Exercise prompt>
The records below hold a stretch from the line with "123004.SZ | 转换价值: 90.4 -> 90.2" through the line with "column 已计息天数 | position: none -> 2"; return exactly those lines, ends included, and nothing more.

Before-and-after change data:
>>>>>

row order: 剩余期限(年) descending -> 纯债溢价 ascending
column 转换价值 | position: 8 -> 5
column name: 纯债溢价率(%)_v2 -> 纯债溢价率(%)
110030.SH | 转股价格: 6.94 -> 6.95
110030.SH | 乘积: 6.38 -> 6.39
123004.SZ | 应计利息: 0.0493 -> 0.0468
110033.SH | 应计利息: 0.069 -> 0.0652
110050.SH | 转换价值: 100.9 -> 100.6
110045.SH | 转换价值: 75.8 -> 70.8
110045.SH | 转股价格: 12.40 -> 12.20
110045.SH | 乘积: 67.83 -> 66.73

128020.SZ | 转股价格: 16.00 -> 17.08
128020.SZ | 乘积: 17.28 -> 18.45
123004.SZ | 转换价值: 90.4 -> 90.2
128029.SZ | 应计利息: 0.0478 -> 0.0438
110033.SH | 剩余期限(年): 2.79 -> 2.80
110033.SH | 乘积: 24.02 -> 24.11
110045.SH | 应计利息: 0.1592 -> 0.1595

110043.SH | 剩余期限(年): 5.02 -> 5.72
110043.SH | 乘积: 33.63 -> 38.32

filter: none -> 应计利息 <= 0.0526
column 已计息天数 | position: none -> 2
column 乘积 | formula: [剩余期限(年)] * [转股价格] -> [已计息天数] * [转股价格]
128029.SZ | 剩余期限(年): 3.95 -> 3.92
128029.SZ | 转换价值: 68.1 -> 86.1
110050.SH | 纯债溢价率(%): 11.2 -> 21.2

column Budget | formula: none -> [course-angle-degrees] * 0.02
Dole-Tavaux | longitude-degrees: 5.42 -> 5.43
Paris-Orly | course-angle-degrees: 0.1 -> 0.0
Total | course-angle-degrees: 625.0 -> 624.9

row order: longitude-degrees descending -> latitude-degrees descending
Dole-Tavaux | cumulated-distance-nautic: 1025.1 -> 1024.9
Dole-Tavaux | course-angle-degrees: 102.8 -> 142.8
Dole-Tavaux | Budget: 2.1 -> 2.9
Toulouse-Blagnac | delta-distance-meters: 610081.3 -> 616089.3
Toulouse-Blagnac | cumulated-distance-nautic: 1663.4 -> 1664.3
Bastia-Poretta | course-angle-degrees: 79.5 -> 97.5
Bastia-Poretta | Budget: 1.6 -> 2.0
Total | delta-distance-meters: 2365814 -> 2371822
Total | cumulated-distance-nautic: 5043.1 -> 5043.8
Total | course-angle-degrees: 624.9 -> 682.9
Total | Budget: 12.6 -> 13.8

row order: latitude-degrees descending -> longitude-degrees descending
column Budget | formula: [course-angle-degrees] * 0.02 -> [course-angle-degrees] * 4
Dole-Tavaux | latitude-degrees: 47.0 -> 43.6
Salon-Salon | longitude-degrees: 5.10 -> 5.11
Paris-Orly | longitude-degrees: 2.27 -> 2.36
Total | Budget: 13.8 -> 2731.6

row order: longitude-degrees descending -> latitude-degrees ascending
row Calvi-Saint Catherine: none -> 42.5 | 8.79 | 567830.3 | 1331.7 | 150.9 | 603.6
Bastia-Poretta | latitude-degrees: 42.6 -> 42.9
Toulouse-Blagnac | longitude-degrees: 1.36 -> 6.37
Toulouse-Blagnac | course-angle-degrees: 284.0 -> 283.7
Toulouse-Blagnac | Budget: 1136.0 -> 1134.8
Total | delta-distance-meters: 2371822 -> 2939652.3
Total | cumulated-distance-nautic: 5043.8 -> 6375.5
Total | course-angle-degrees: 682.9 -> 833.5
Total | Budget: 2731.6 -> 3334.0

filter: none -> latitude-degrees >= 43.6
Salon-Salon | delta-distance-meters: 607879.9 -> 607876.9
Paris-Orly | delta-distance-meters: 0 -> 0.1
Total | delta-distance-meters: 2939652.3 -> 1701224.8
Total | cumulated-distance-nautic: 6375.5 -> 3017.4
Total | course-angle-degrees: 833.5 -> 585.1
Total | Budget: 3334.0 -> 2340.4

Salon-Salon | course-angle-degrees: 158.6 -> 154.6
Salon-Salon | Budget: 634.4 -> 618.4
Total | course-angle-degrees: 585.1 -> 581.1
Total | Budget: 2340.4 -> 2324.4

<<<<<

Response to this exercise>
123004.SZ | 转换价值: 90.4 -> 90.2
128029.SZ | 应计利息: 0.0478 -> 0.0438
110033.SH | 剩余期限(年): 2.79 -> 2.80
110033.SH | 乘积: 24.02 -> 24.11
110045.SH | 应计利息: 0.1592 -> 0.1595

110043.SH | 剩余期限(年): 5.02 -> 5.72
110043.SH | 乘积: 33.63 -> 38.32

filter: none -> 应计利息 <= 0.0526
column 已计息天数 | position: none -> 2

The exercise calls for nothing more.